In mathematics, the square root of 10 is the positive real number that, when multiplied by itself, gives the number 10. It is approximately equal to 3.16.

Historically, the square root of 10 has been used as an approximation for the mathematical constant π, with some mathematicians erroneously arguing that the square root of 10 is itself the ratio between the diameter and circumference of a circle. The number also plays a key role in the calculation of orders of magnitude.

==Characteristics==
The 13th-century physician Abd al-Latif al-Baghdadi was noted by biographers to have compared "uncertainty in medicine to the mathematical impossibility of determining irrational numbers such as pi or the square root of ten". Specifically, in his Book of the Two Pieces of Advice (Kitāb al-Naṣīḥatayn) Abd al-Latif offered "as an example the surface of the circle or a square root such as that of ten", saying that "if someone says that the square root of ten is three, he cannot be counted as an arithmetician, and his words cannot be accepted".

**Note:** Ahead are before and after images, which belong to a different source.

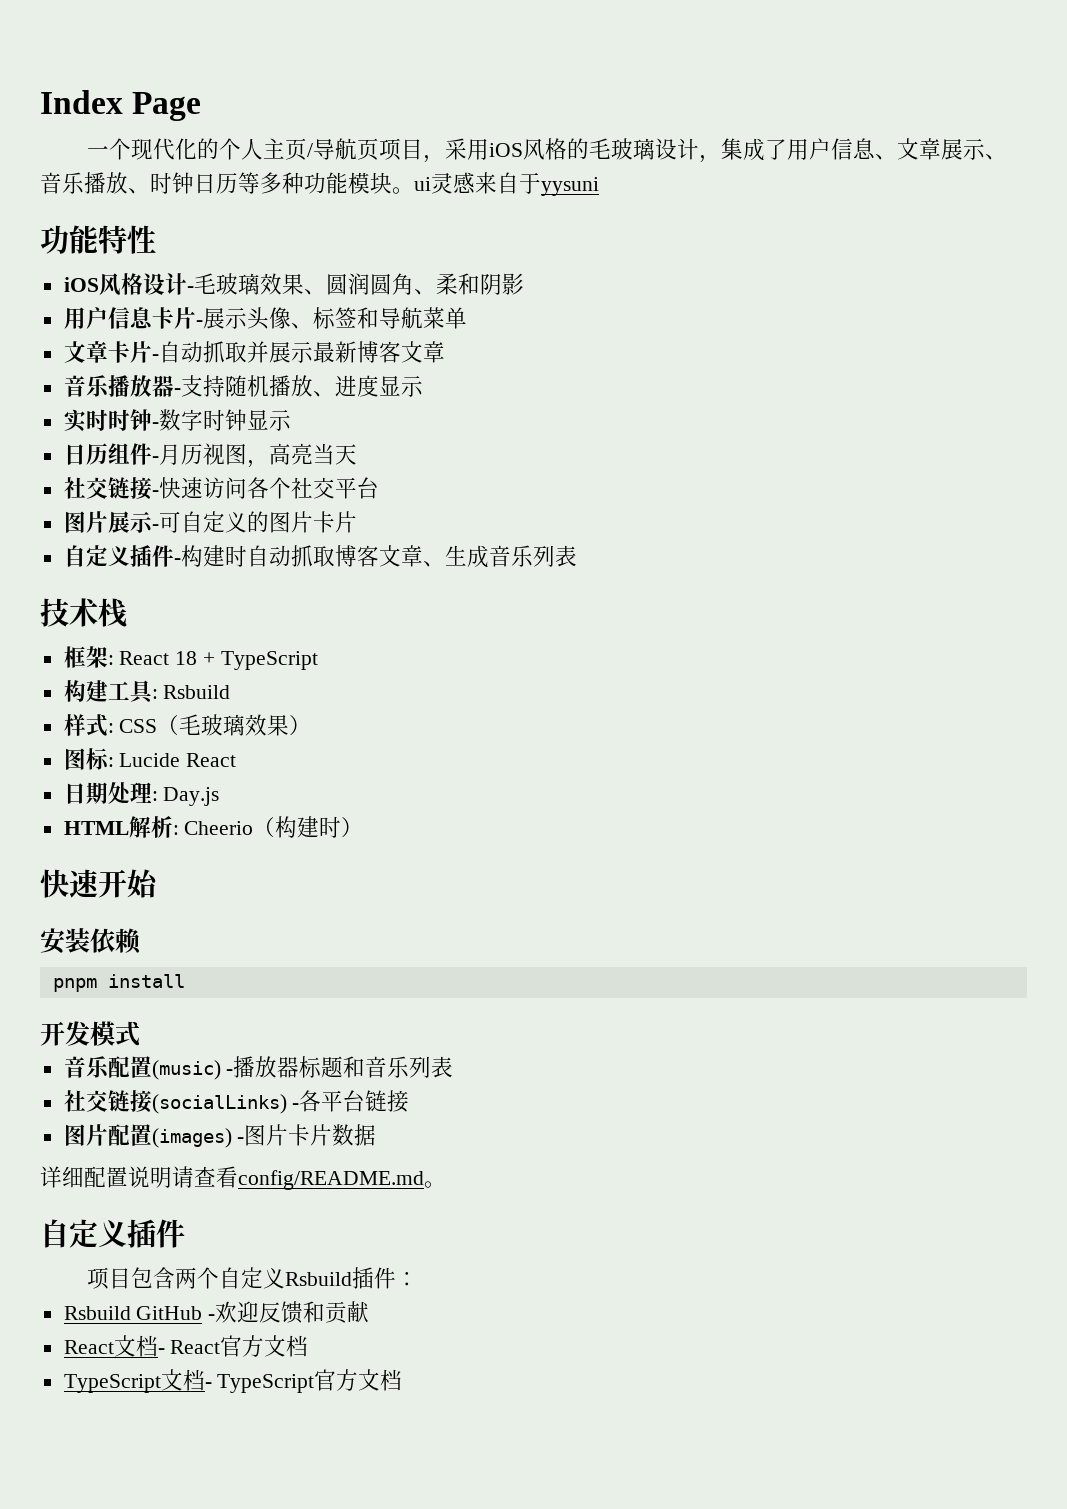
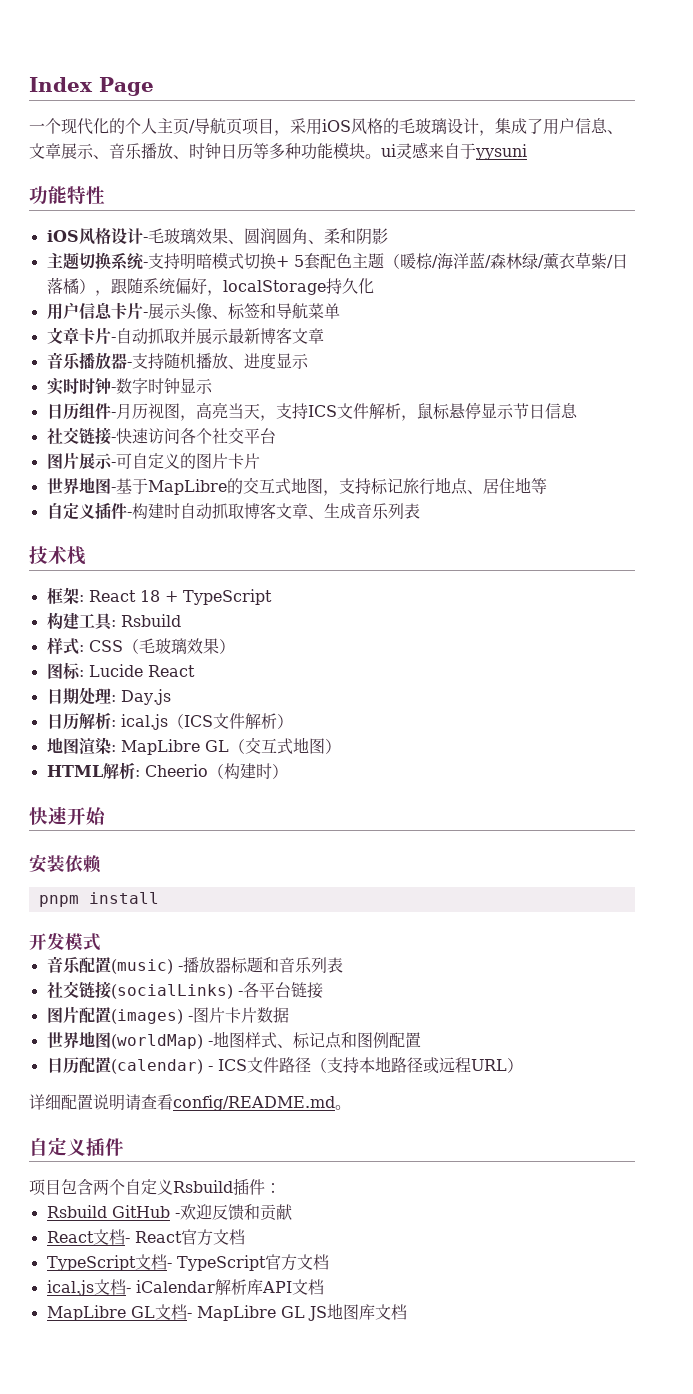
+ 主题切换系统-支持明暗模式切换+ 5套配色主题（暖棕/海洋蓝/森林绿/薰衣草紫/日落橘），跟随系统偏好，localStorage持久化
- 日历组件-月历视图，高亮当天
+ 日历组件-月历视图，高亮当天，支持ICS文件解析，鼠标悬停显示节日信息
+ 世界地图-基于MapLibre的交互式地图，支持标记旅行地点、居住地等
+ 日历解析: ical.js（ICS文件解析）
+ 地图渲染: MapLibre GL（交互式地图）
+ 世界地图(worldMap) -地图样式、标记点和图例配置
+ 日历配置(calendar) - ICS文件路径（支持本地路径或远程URL）
+ ical.js文档- iCalendar解析库API文档
+ MapLibre GL文档- MapLibre GL JS地图库文档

The first sixty significant digits of its decimal expansion are:

3.162277660168379331998893544432718533719555139325216826857504...
The decimal digits of its reciprocal are the same, though shifted: $\frac{1}$ = 0.31622....

More than a million decimal digits of the square root of 10 have been published, with NASA having announced publication of the first million digits on April 1, 1994. As of December 2013, its numerical value in decimal had reportedly been computed to at least ten billion digits.

==Historical approximation with Pi==
As discussed by Jan Gullberg in Mathematics from the Birth of Numbers, because of its closeness to the mathematical constant π, the square root of 10 has been used as an approximation for it in various ancient texts. According to William Alexander Myers, some Arab mathematicians calculated the circumference of a unit circle to be $\sqrt{10$. Chinese mathematician Zhang Heng (78–139) approximated pi as 3.162 by taking the square root of 10.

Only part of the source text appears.